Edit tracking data
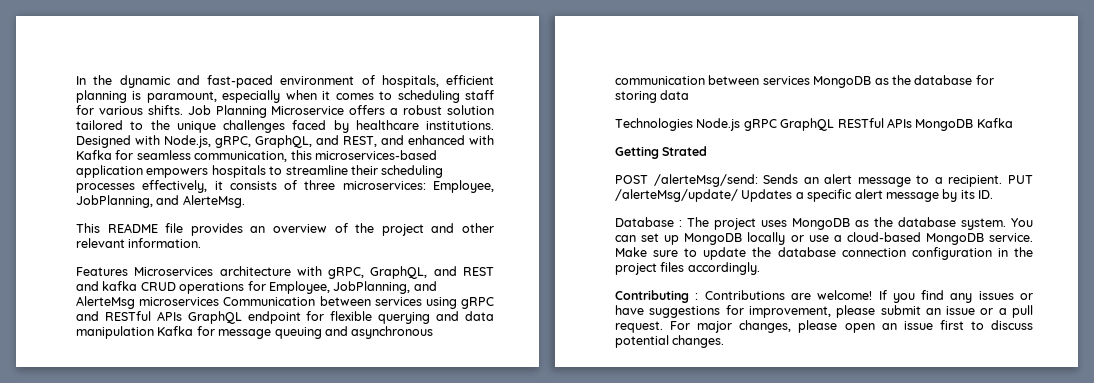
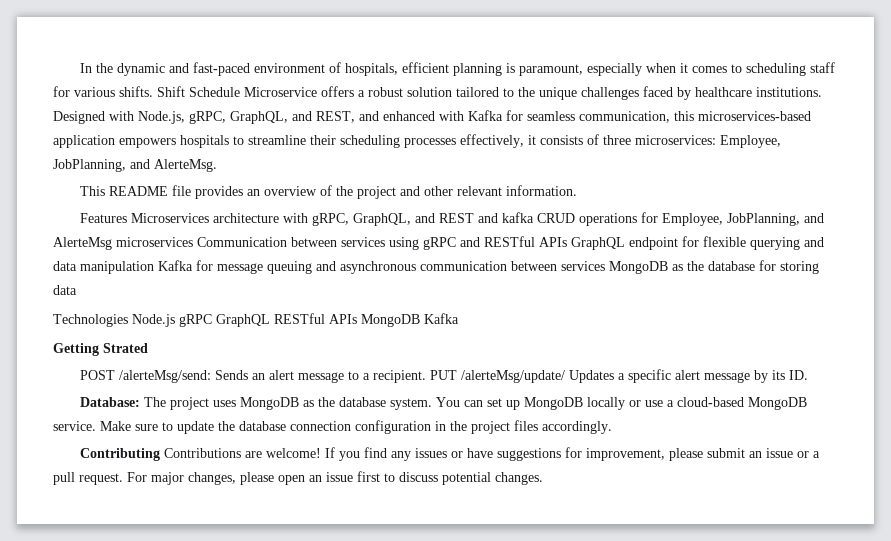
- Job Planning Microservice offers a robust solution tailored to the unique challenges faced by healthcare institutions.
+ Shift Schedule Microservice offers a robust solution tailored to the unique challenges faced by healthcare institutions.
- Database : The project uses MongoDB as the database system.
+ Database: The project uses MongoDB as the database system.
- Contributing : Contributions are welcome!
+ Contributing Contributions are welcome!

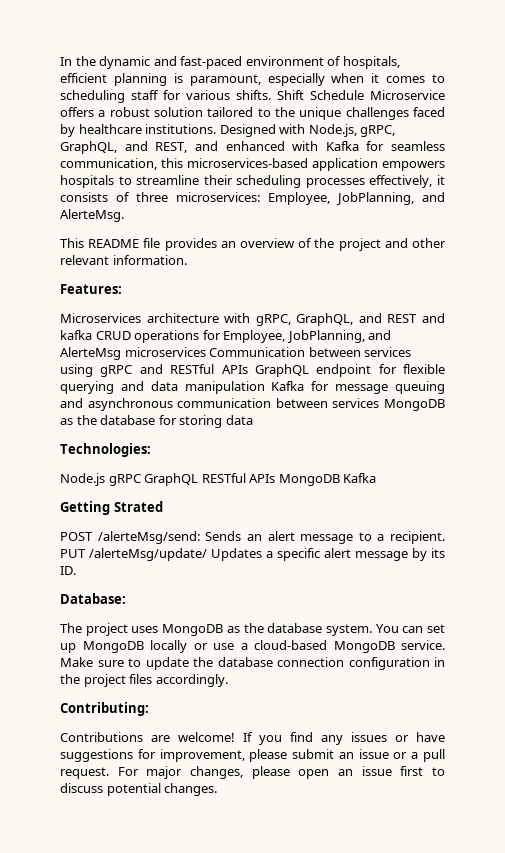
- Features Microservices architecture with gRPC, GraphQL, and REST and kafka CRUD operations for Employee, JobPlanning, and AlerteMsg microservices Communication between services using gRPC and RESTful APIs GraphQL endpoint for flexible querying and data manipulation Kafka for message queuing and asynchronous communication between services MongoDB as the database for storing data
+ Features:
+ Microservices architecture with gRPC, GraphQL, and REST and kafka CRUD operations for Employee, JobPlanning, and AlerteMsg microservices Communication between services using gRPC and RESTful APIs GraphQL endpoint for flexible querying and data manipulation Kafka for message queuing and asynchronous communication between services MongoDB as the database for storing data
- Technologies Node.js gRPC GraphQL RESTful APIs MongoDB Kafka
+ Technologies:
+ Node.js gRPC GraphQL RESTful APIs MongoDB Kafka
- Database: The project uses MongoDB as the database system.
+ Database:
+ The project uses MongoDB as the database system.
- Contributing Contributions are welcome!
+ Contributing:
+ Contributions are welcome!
==
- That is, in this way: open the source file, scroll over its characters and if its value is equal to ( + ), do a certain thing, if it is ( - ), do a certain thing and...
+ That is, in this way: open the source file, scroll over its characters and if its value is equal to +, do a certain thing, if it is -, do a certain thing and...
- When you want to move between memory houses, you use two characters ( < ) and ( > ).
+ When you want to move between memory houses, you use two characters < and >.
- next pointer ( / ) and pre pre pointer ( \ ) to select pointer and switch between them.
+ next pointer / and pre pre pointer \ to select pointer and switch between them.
* * *
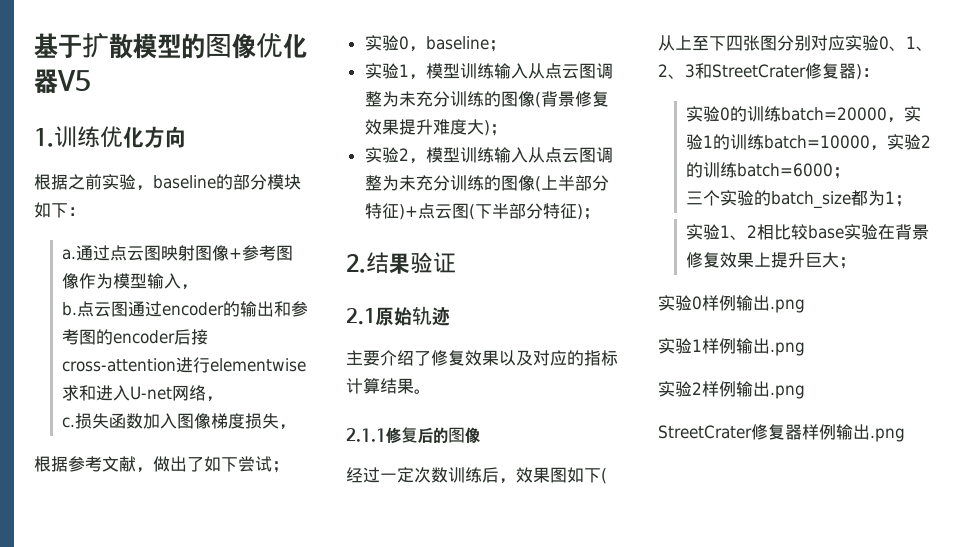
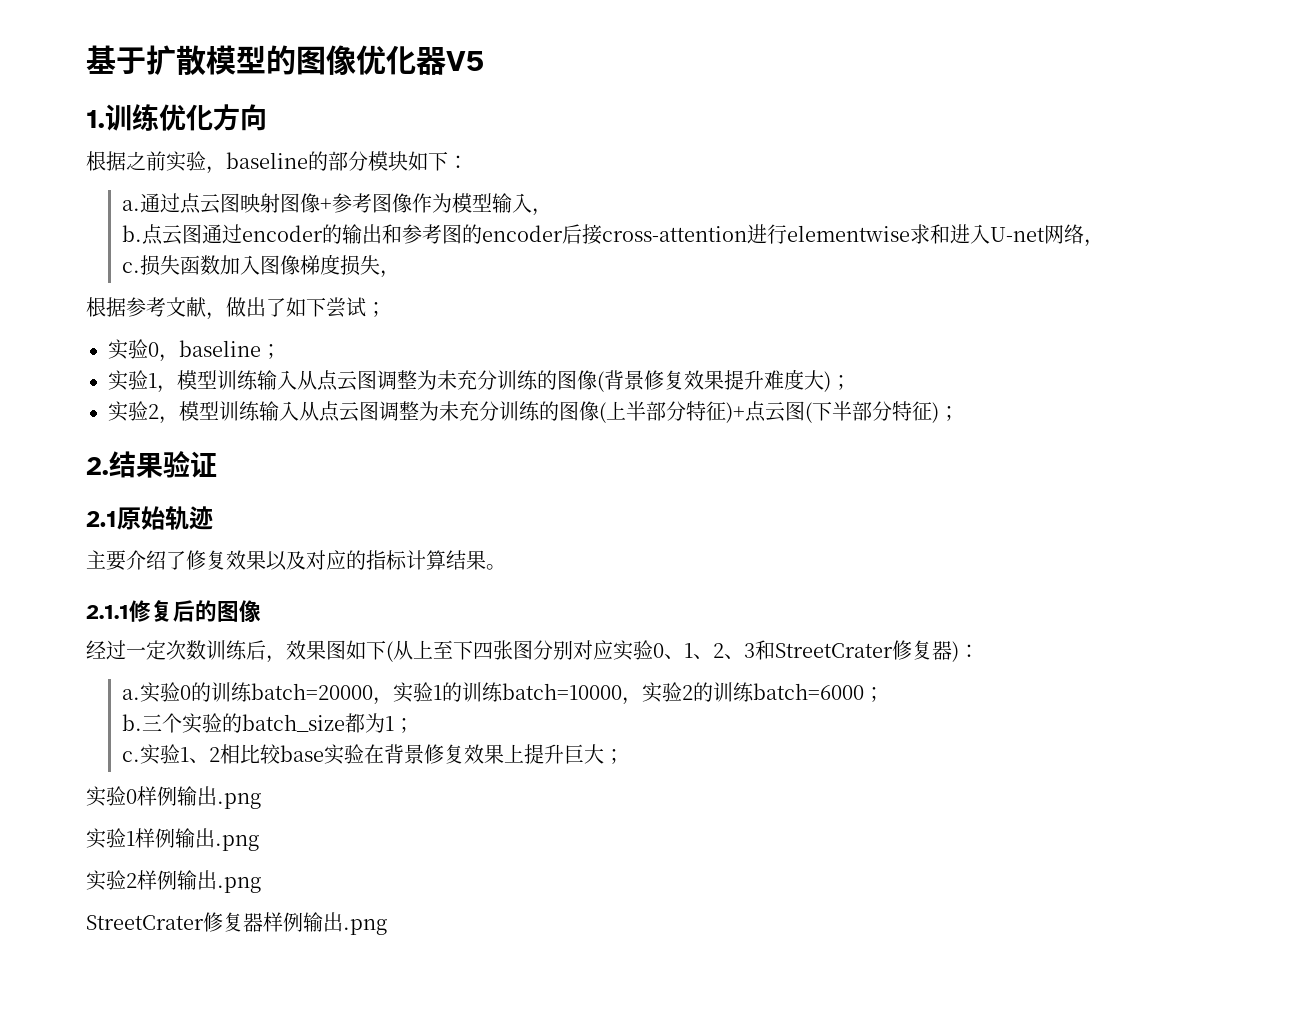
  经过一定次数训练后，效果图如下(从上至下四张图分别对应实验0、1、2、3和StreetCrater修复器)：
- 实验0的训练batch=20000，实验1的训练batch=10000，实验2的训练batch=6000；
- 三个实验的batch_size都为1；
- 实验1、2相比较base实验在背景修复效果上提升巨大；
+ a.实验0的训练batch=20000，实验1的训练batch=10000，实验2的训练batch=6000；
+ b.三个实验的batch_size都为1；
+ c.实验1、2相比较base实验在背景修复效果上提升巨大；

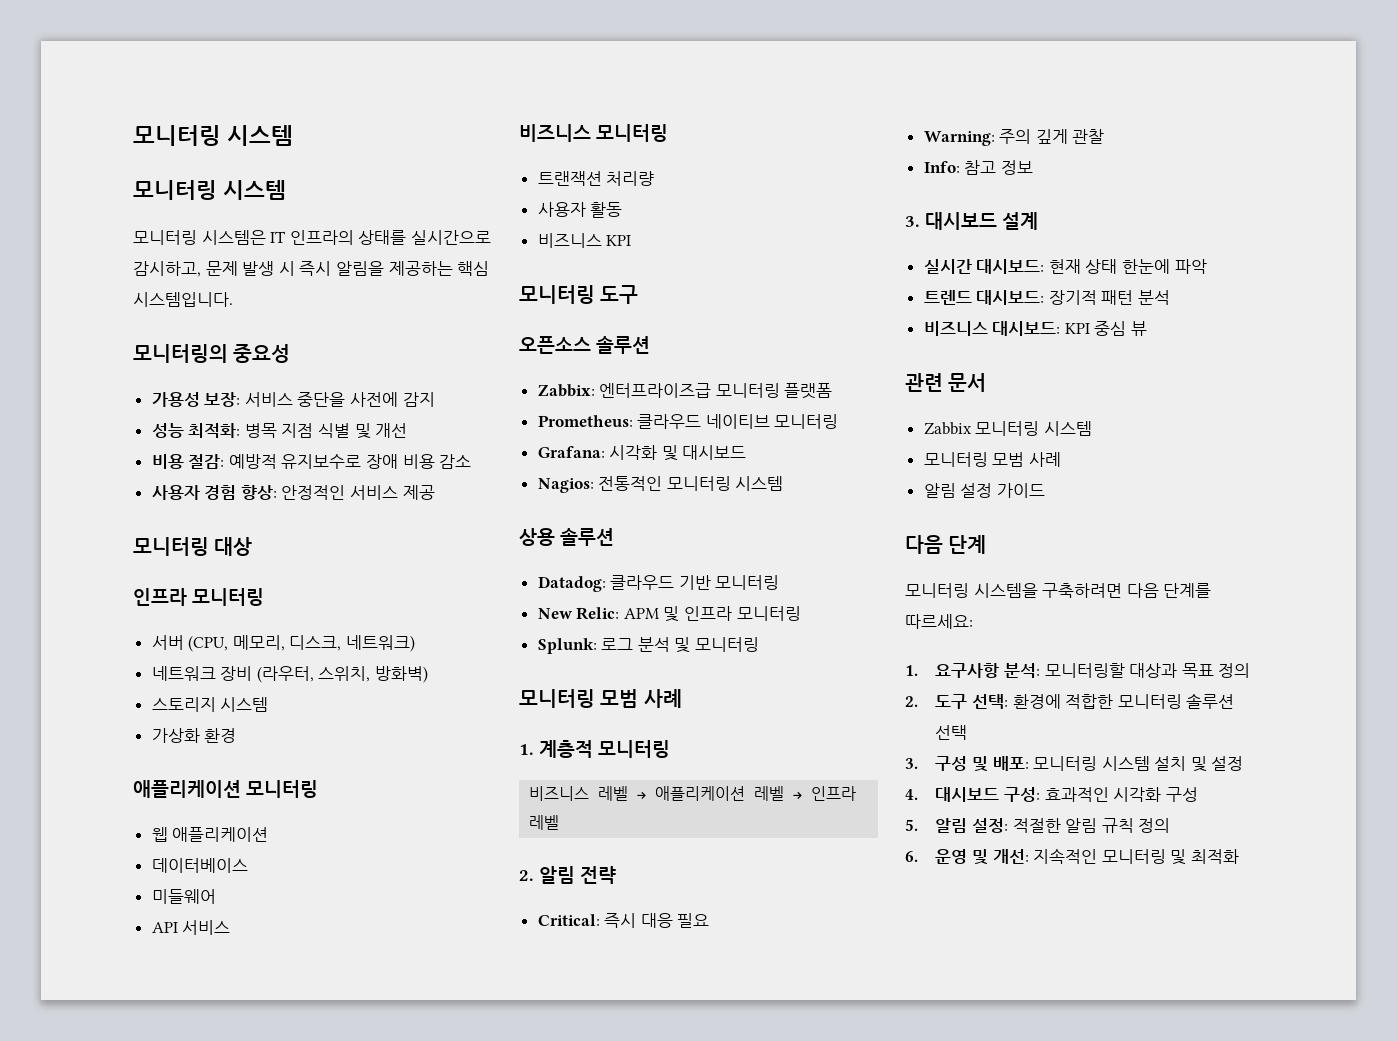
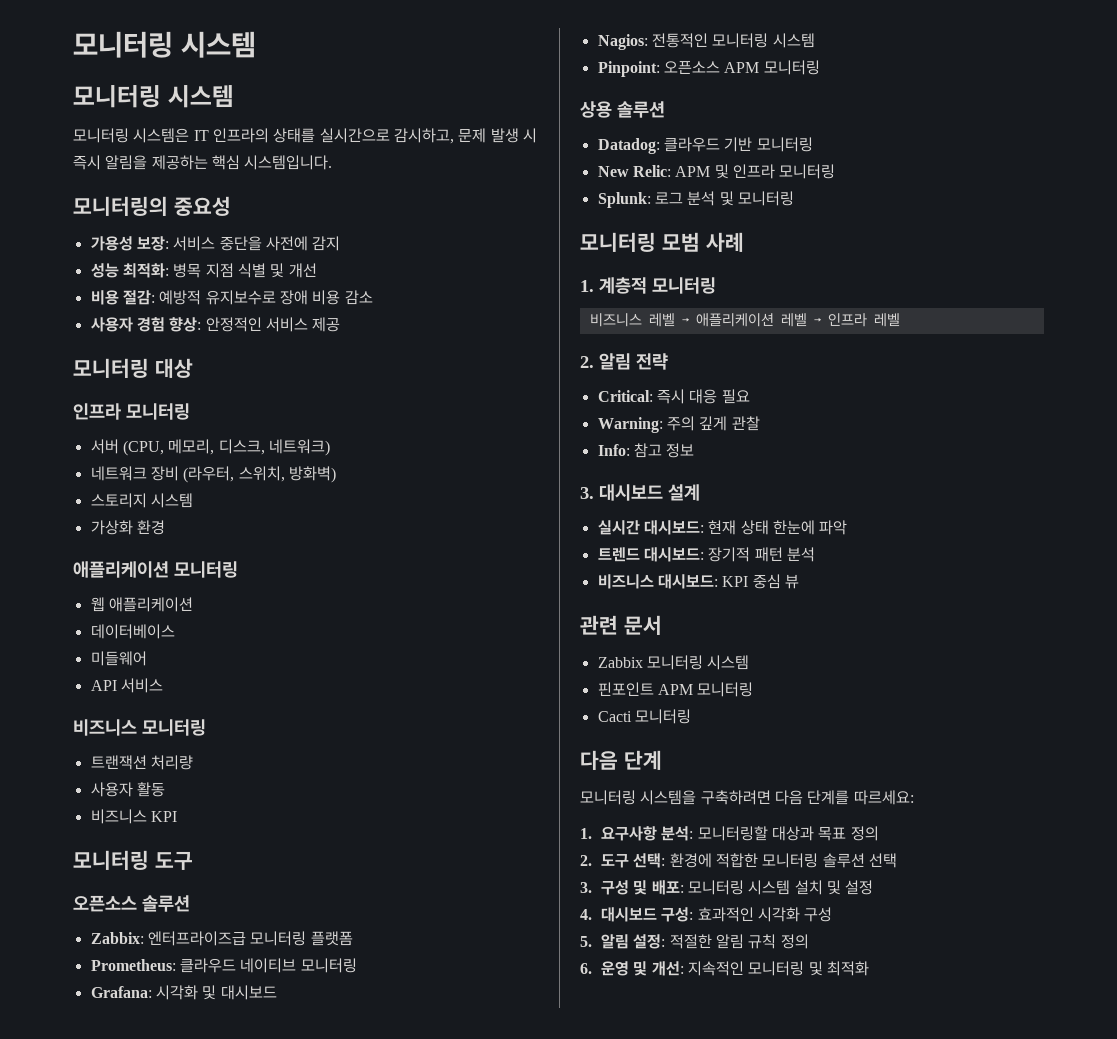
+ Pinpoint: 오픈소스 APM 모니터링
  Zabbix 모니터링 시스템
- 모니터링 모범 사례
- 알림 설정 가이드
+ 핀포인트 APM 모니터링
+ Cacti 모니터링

§ Work to be completed: The answer must consist of every line above that contains the word "Communication".

§ Written answer:
- Features Microservices architecture with gRPC, GraphQL, and REST and kafka CRUD operations for Employee, JobPlanning, and AlerteMsg microservices Communication between services using gRPC and RESTful APIs GraphQL endpoint for flexible querying and data manipulation Kafka for message queuing and asynchronous communication between services MongoDB as the database for storing data
+ Microservices architecture with gRPC, GraphQL, and REST and kafka CRUD operations for Employee, JobPlanning, and AlerteMsg microservices Communication between services using gRPC and RESTful APIs GraphQL endpoint for flexible querying and data manipulation Kafka for message queuing and asynchronous communication between services MongoDB as the database for storing data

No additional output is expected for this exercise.